Task data:

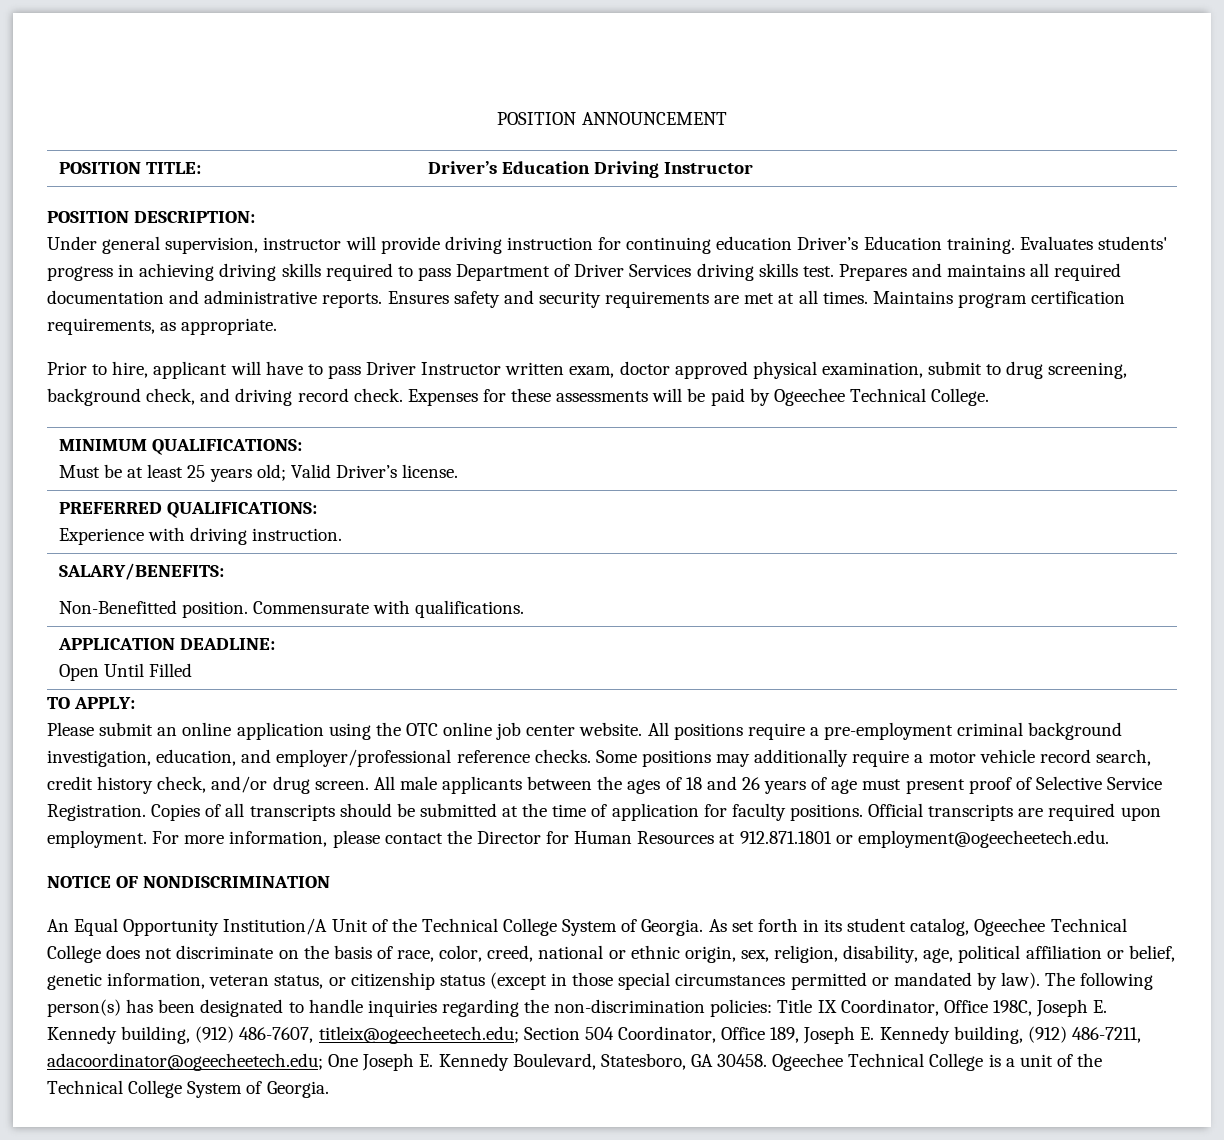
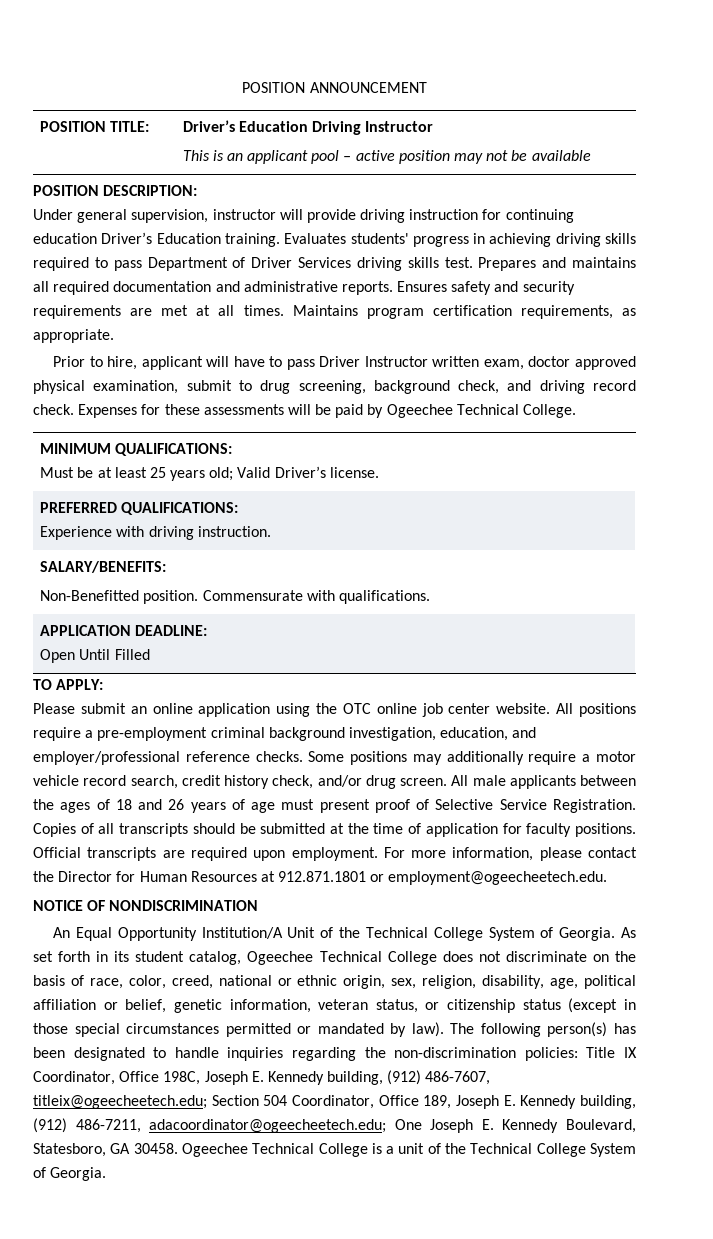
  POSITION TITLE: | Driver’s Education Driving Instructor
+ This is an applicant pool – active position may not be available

==

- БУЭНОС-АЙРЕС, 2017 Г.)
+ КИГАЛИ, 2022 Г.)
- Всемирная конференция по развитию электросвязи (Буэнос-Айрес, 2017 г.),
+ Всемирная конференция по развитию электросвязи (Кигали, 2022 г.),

Work order: Would you please copy exactly the part of the entries above that begins at the line containing "- Всемирная конференция" and ends at the line containing "электросвязи (Кигали, 2022", both lines included?

The completed task:
- Всемирная конференция по развитию электросвязи (Буэнос-Айрес, 2017 г.),
+ Всемирная конференция по развитию электросвязи (Кигали, 2022 г.),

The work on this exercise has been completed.